Florida

Putting Education Reform To The Test

Extra Reading Instruction Improved Most School Scores, Review Finds

A new review finds most schools benefit from a required extra hour of reading instruction.

OPPAGA

A new review finds most schools benefit from a required extra hour of reading instruction.

The 100 Florida schools earning the lowest scores on the FCAT reading test are required to add an extra hour of instruction time. A new review from the Office of Program Policy Analysis and Government Accountability has found the extra hour has helped students at most of those schools improve their reading scores.

Lawmakers required the extra hour of instruction for three school years, beginning in 2012-2013.

The OPPAGA review looked at 96 schools (1 closed prior to the 2012-2013 school year, while three others closed after 2012-2013 school year). The review asked three questions:

Did the schools move off the low-performing list?

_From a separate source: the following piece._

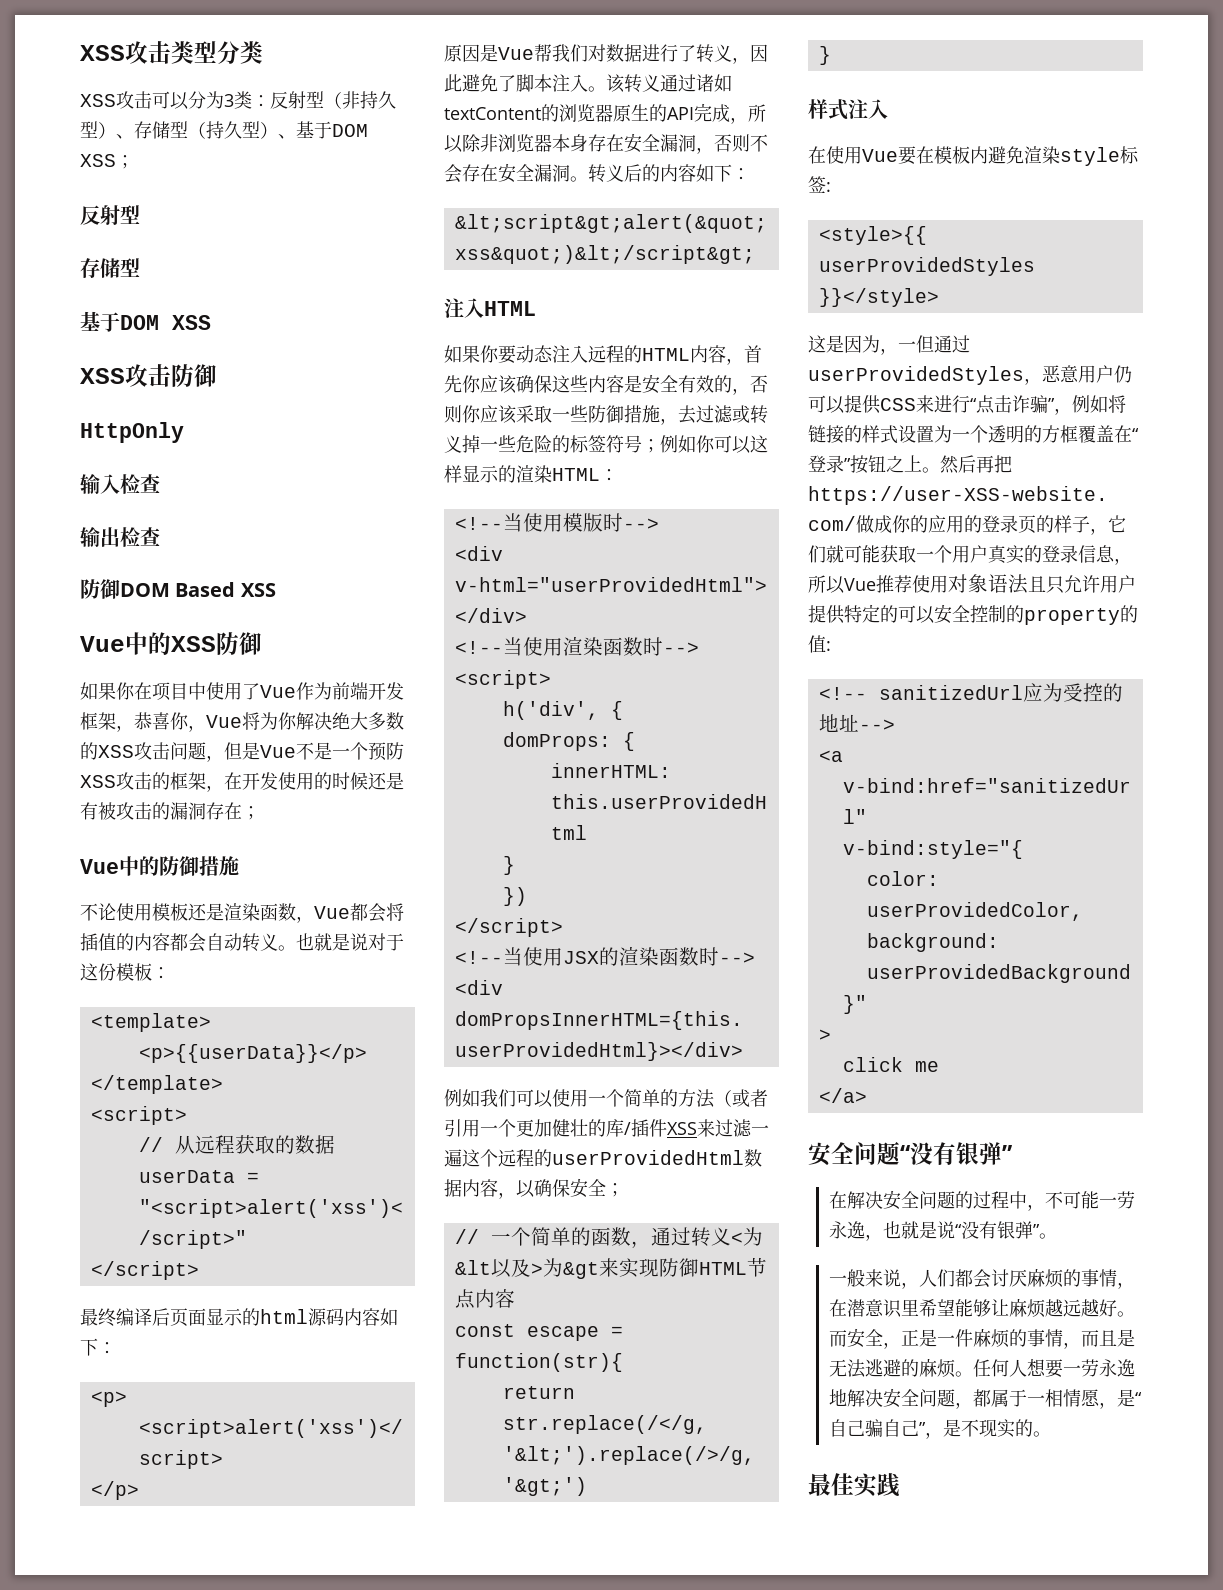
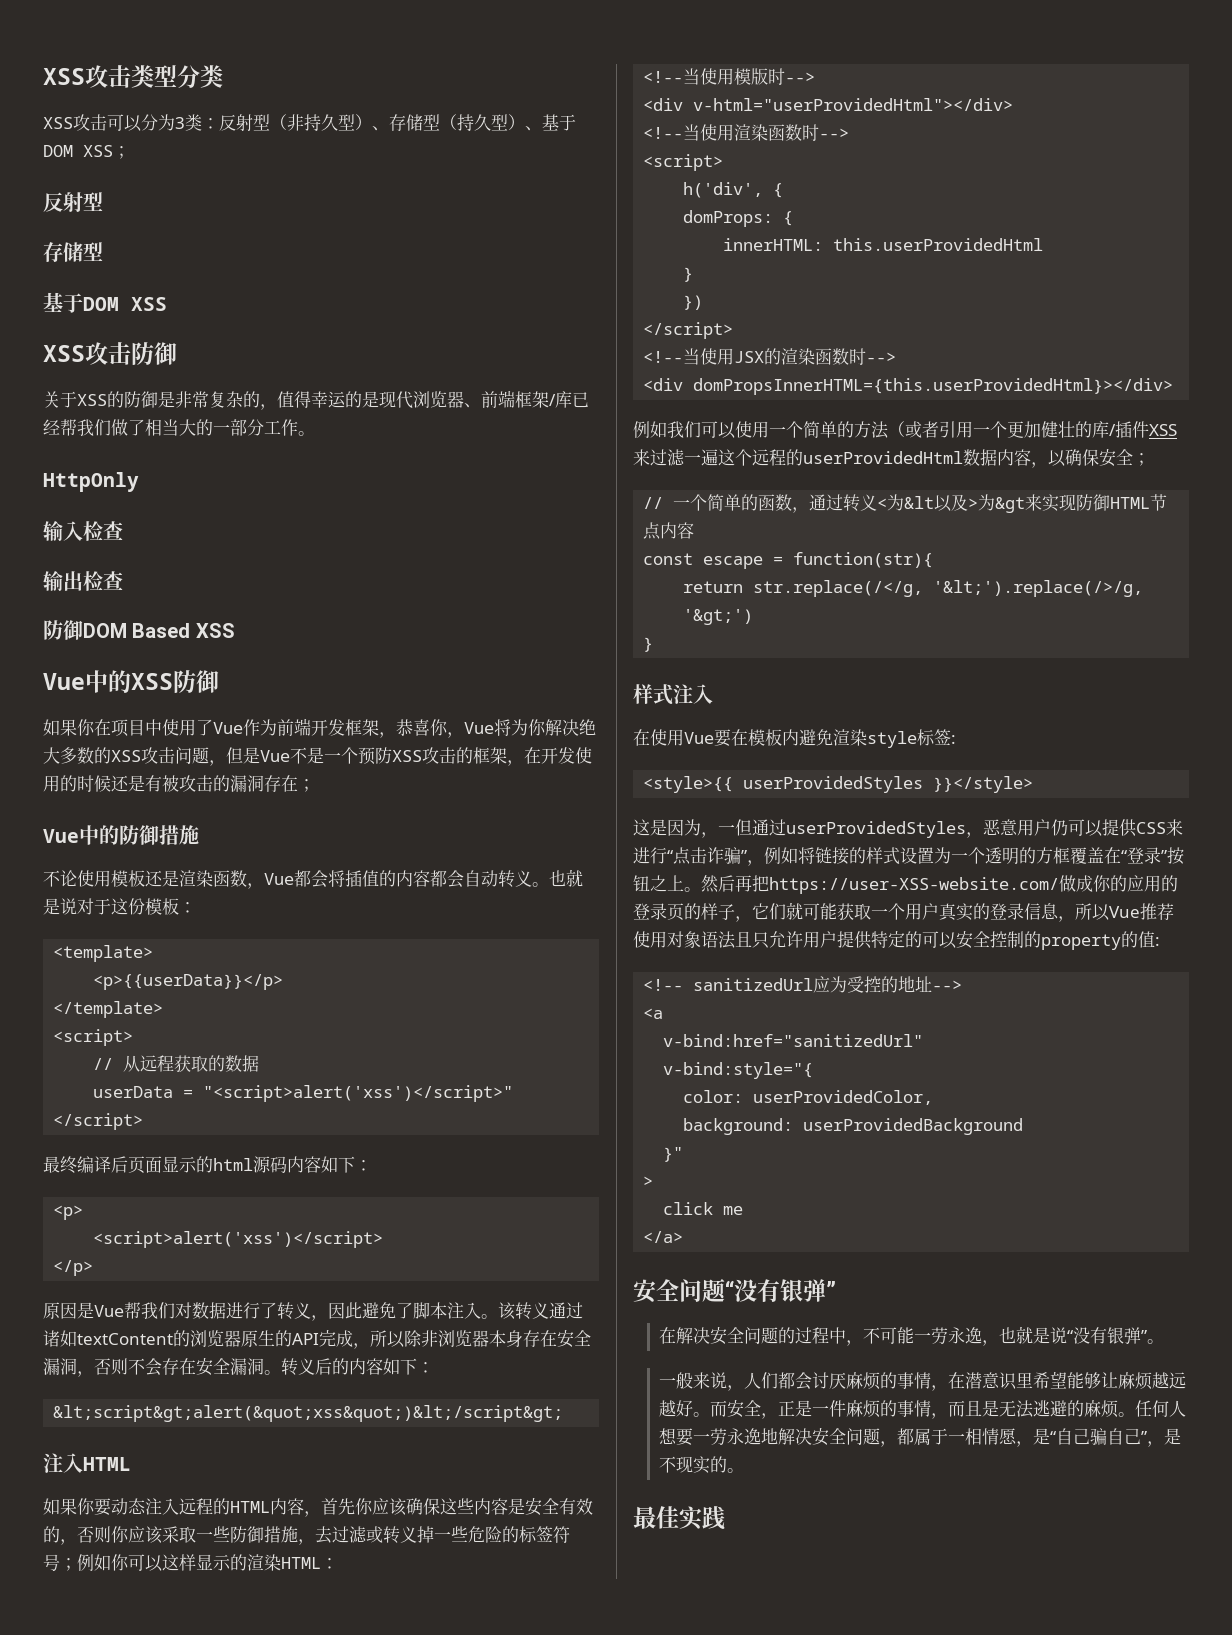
+ 关于XSS的防御是非常复杂的，值得幸运的是现代浏览器、前端框架/库已经帮我们做了相当大的一部分工作。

Do test results show student reading improving?

Are students as schools with the required extra hour of instruction improving more than peers at schools which don’t have the extra hour?

The report found the answer to the first two questions was yes, and more limited success on the third question.

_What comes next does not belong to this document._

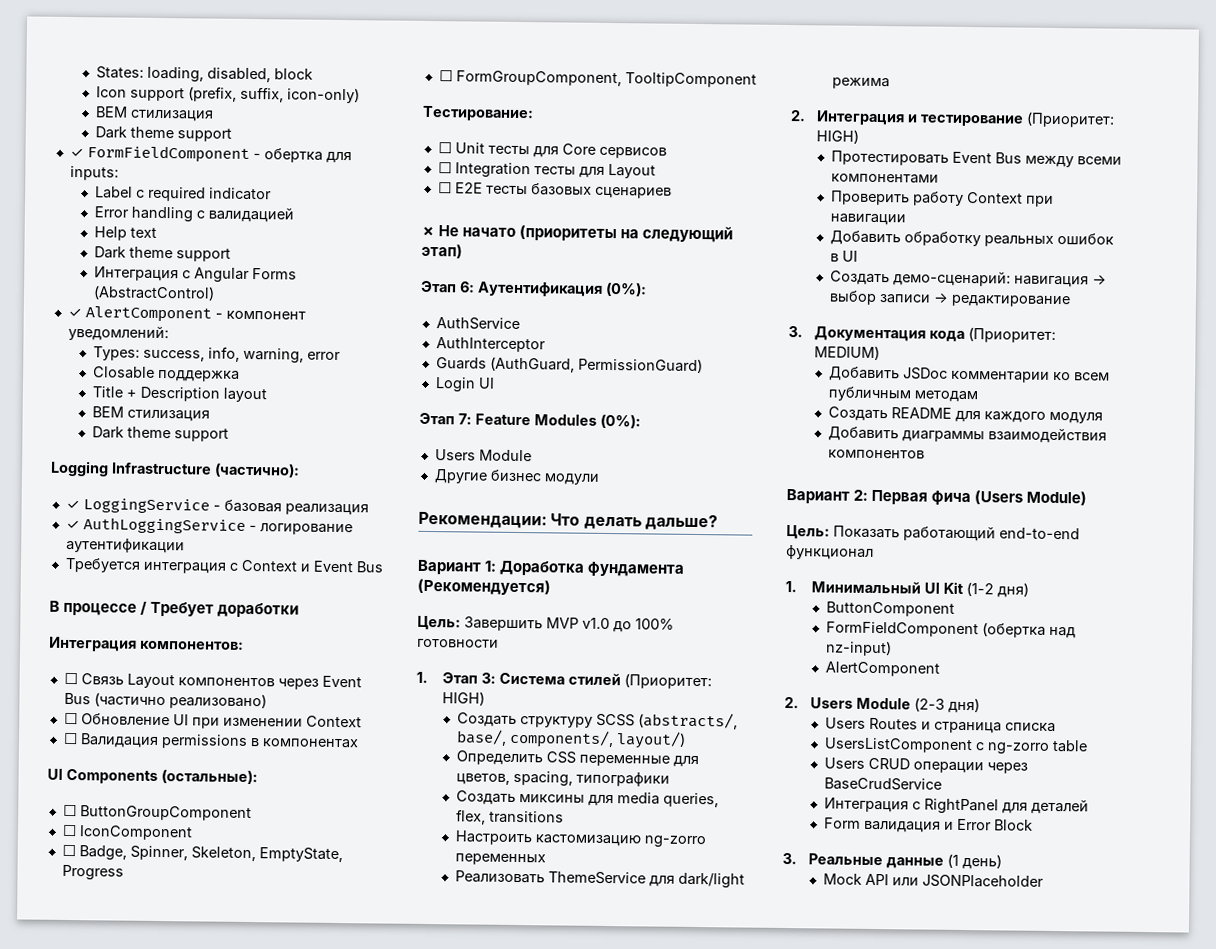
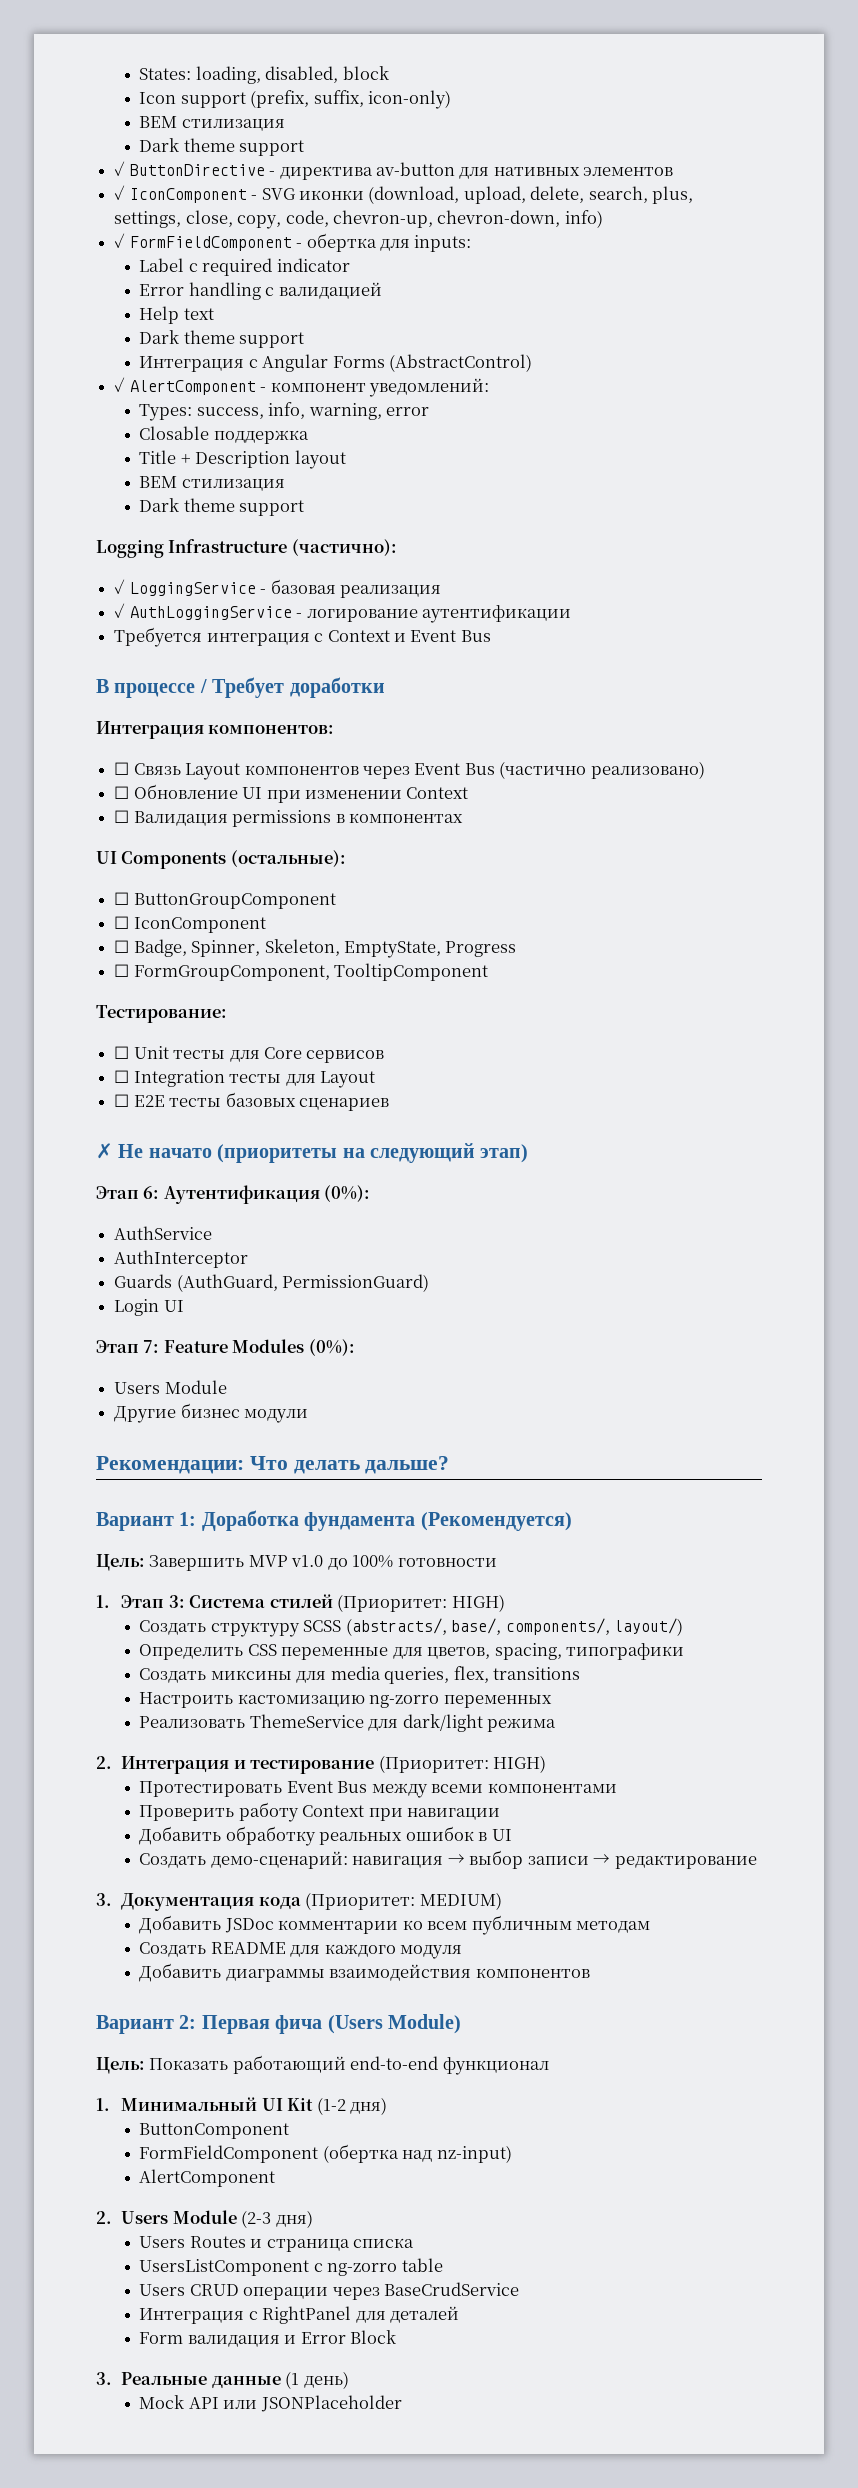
+ ✓ ButtonDirective - директива av-button для нативных элементов
+ ✓ IconComponent - SVG иконки (download, upload, delete, search, plus, settings, close, copy, code, chevron-up, chevron-down, info)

About two-thirds of the schools ranked in the bottom 100 for reading in 2012-2013 moved off the list the next year.

Nearly three-quarters of schools with the required additional instruction had a higher percentage of students reading at or above grade level the next year. The largest portion, 35 schools, saw scores increase between 5 and 10 percentage points.

But only 20 schools requiring the extra hour performed better than similar schools without the extra hour of instruction. Thirteen schools had lower performance than peer schools.

Thirty schools continued the extra hour of instruction the next year, even though it was no longer required. Most principals surveyed said they thought one year was not a long enough period to put the program in place and see student performance improve significantly.

The report recommends notifying the 100 schools earlier.